Annely Juda parted with a large abstract David Nash sculpture in red gum wood, Red Sliced Egg (2009) as well as other works, and next door, Hans Mayer, who featured a mix of pieces by Steven Parrino, Carl Andre, Robert Longo, Nam June Paik, and others, said he was “completely happy” with the fair, to which he has returned after an absence of two years. “It’s on the right path. It had become too big, too crowded, but now it’s fine.” Without disclosing details, he said he’d sold four pieces by the second full day of the fair. “When you have high-quality material, you’re not in danger,” he added.

Red dots were also in evidence at nearby Galerie Löehrl, next to a group of works by Blinky Palermo for €10,000 and two Annett Stuth photographs priced at €3,800; and Hamburg gallery Levy sold several new Mel Ramos works on paper for around €14,800 apiece, as well as, for €16,000, a 2008 painting by German artist C.O. Paeffgen that seemed particularly zeitgeisty, with the word “Krise,” German for “crisis,” scrawled across its pale pink surface.

New York photography dealer Laurence Miller, a newcomer to Art Cologne, was extremely pleased.
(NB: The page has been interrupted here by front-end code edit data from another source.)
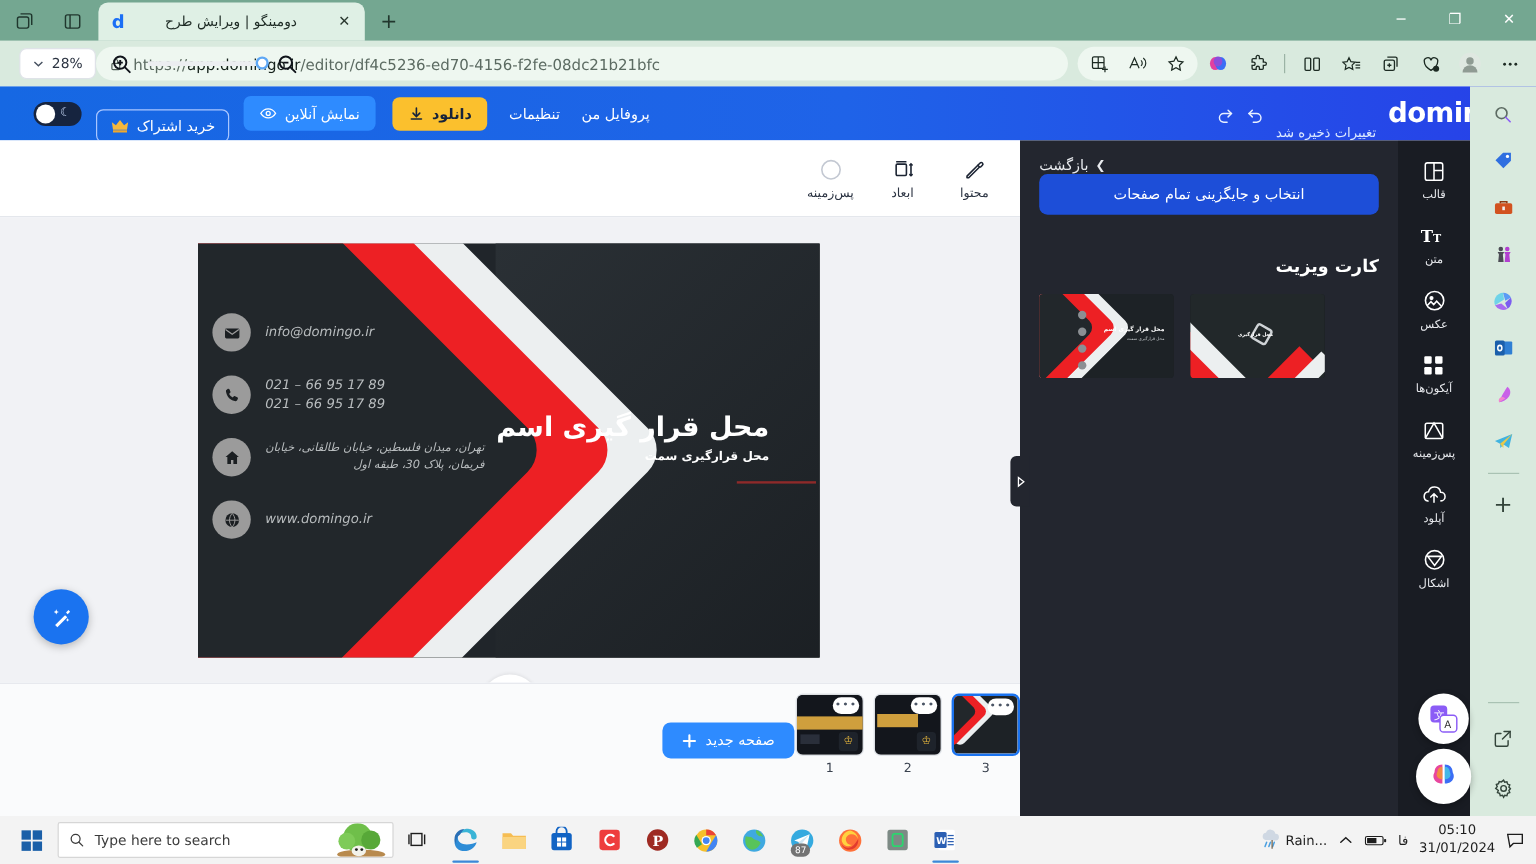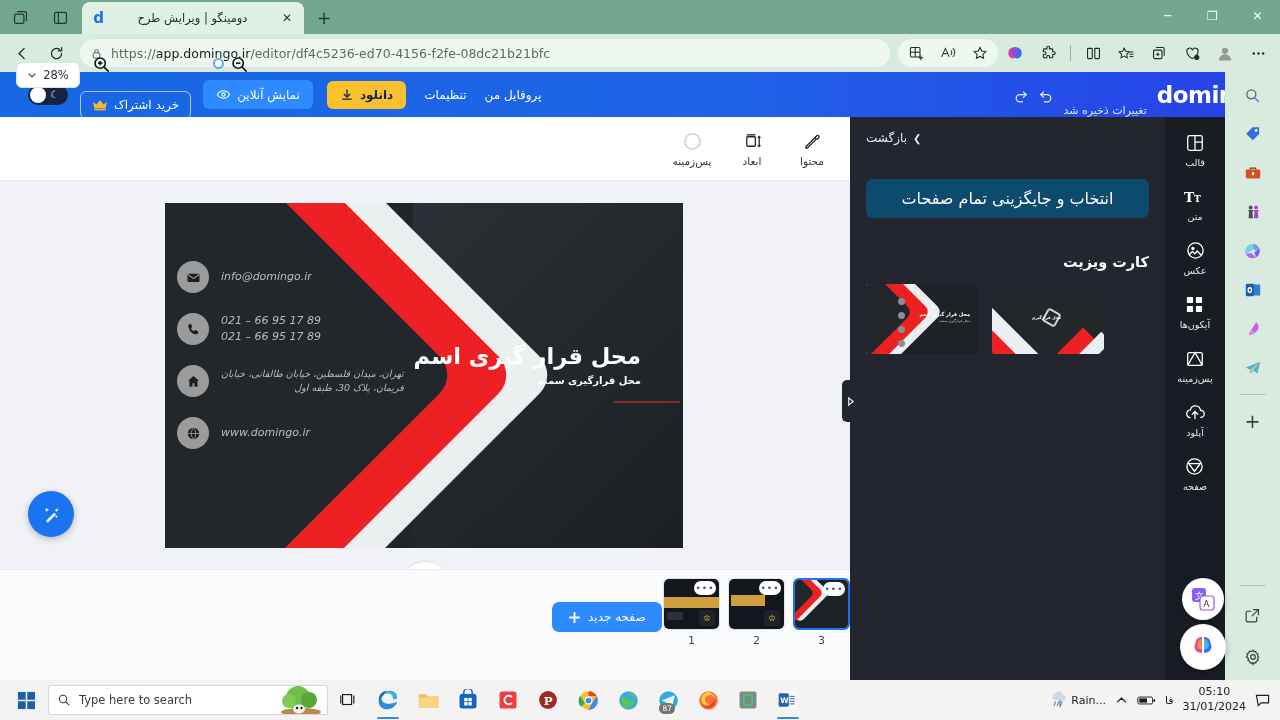--- a/index.html
+++ b/index.html
@@ -193,7 +193,7 @@
   .zoom-sel {
     width: 64px; height: 26px; border: 1px solid #dfe3e8; border-radius: 6px;
     display: flex; align-items: center; justify-content: center; gap: 6px;
-    font-size: 11.5px; color: #2a3240; background: #fff; margin-top: 22px;
+    font-size: 11.5px; color: #2a3240; background: #fff;
   }
   .slider { width: 95px; height: 4px; background: #eceef1; border-radius: 3px; position: relative; }
   .slider .thumb {

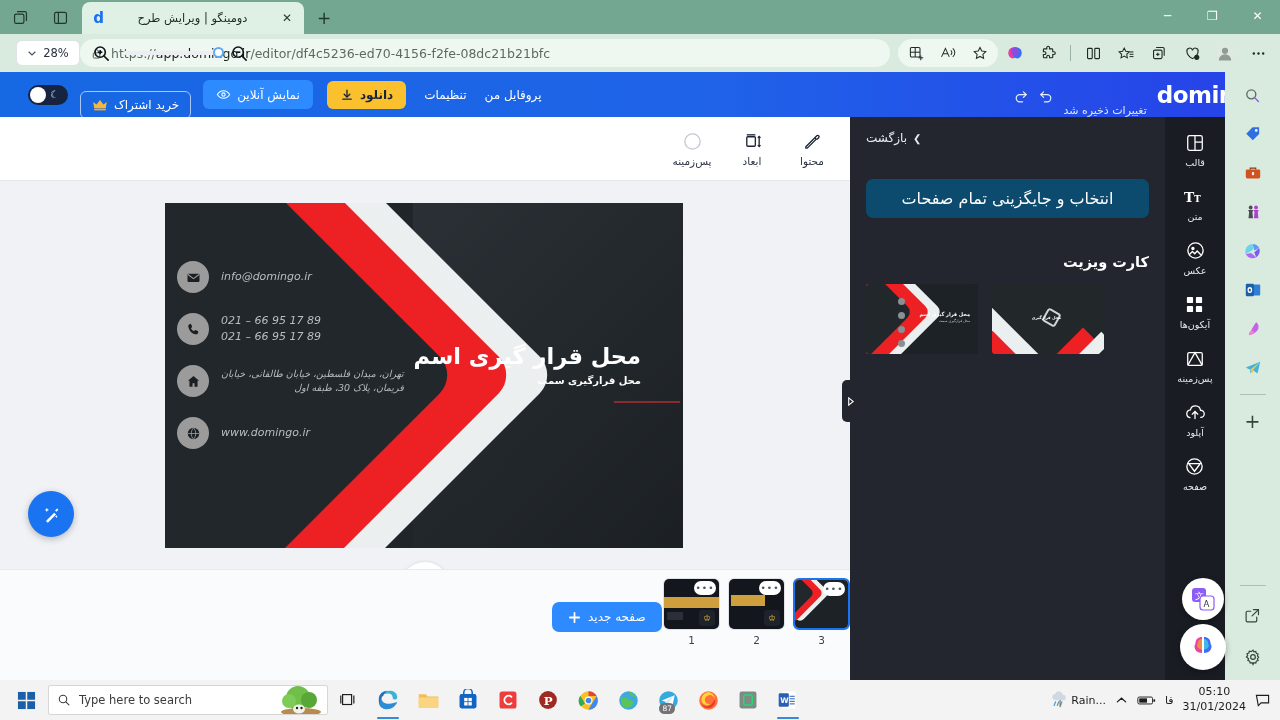--- a/index.html
+++ b/index.html
@@ -234,8 +234,8 @@
     font-size: 12px; color: #e9ebef; flex-direction: row-reverse; float: left;
   }
   .panel-btn {
-    margin-top: 34px; width: 100%; background: #0c4a6e; color: #fff;
-    border-radius: 7px; padding: 10px 0; text-align: center; font-size: 16px;
+    width: 100%; background: #1d4ed8; color: #fff;
+    border-radius: 7px; padding: 10px 0; text-align: center; font-size: 12px;
   }
   .panel-sec-title { margin-top: 36px; font-size: 14.5px; font-weight: 700; text-align: right; }
   .tmpls { display: flex; gap: 14px; margin-top: 14px; flex-direction: row-reverse; }

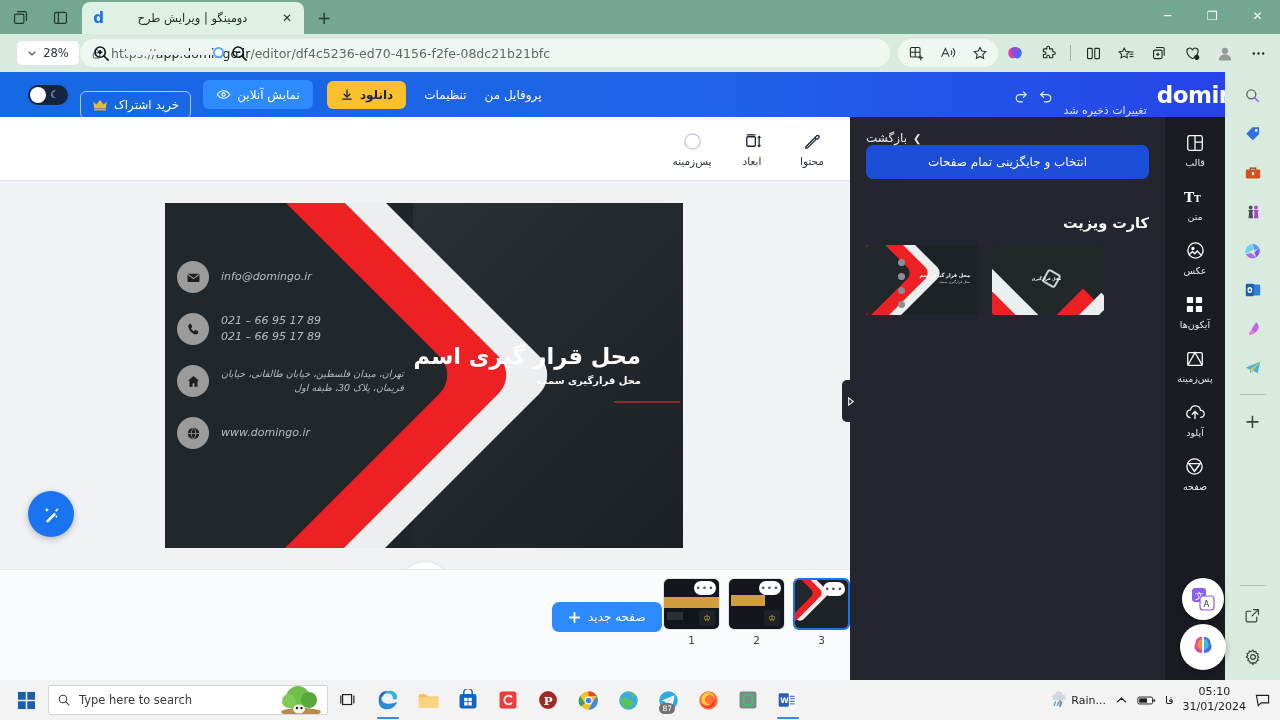--- a/index.html
+++ b/index.html
@@ -759,7 +759,7 @@
             <path d="M5 8h12l-6 8z"></path>
         </svg>
       </div>
-      <div class="sb-lbl">صفحه</div>
+      <div class="sb-lbl">اشکال</div>
     </div>
   </div>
He’d brought photographs by Helen Levitt, William Eggleston, and Bruce Wrighton — work he said was appealing to local collectors because “it’s very American” — and he parted with a handful of prints in the $3,000–20,000 range. One of them, a recent print of Wrighton’s haunting Parking Attendant (c. 1987), priced at $2,000, went to the Museum Folkwang in Essen.
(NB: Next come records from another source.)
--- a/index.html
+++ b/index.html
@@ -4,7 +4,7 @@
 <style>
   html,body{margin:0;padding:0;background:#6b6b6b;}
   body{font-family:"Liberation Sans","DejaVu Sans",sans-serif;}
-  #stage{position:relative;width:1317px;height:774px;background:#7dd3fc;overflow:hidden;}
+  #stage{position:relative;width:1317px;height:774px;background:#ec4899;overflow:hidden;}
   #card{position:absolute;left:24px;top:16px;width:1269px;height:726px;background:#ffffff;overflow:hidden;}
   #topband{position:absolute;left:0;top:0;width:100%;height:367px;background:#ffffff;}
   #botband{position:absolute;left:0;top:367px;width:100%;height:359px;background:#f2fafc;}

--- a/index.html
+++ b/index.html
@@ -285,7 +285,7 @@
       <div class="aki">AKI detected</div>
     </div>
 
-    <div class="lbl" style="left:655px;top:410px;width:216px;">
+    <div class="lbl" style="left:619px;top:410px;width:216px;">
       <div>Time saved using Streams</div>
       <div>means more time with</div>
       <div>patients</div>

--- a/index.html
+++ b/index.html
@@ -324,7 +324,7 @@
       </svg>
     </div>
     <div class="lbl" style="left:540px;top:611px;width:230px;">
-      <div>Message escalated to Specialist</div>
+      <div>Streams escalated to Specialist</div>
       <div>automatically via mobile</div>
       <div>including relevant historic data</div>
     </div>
Results were mixed in the contemporary art area, located on the fair’s upper floor. At Cologne’s Galerie Schmidt Maczollek, business was brisk. The gallery sold a sculpture made of green plastic tubing and metal, a sort of abstract totem, in an edition of 9, by Birgit Werres, for €8,000, as well as a Fabian Marcaccio painting, Rage-Frame-Paintant (2009), for $18,000. And notably, one of the first works to go was a large, vertical abstract painting by David Reed, #589 (2008–09), for the hefty sum of $70,000. Iris Maczollek said that in the first day she had three reserves on the painting, which she said Reed had dried with a hairdryer in his New York studio in order to get it to Cologne on time. The German collector who bought it is promising it as a gift to a museum.

Maczollek’s gallery has done the fair for four years, as long as she’s been open, in part because, as a local gallery, “it feels like a responsibility.” She appreciated Hug’s listening to longstanding dealer complaints, such as doing away with the carpet in the contemporary section; dealers used to be charged to have their booths carpet-free. “We’ve been saying that for years and he listened to us!”

Another Cologne gallerist, Brigitte Schenk, was bubbly, having sold a watercolor of a boy with a gun painted in 2000 by goth rocker Marilyn Manson for €29,000, as well a small two-panel self-portrait painting from 2007 by Hoor Al-Qasimi, who also happens to be the force behind the Sharjah Biennial. It went to a German collector for €4,000. Al-Qasimi made an appearance at the fair, and even picked up some artworks for herself, said Schenk. Schenk added that Art Cologne has always been a good fair for her gallery, and that the mood this year had been upbeat, given the circumstances. “You don’t sense the economic crisis here,” she said. She applauded Hug’s determination and persistence in pushing through his changes to the fair. “He’s very strict in following his vision.”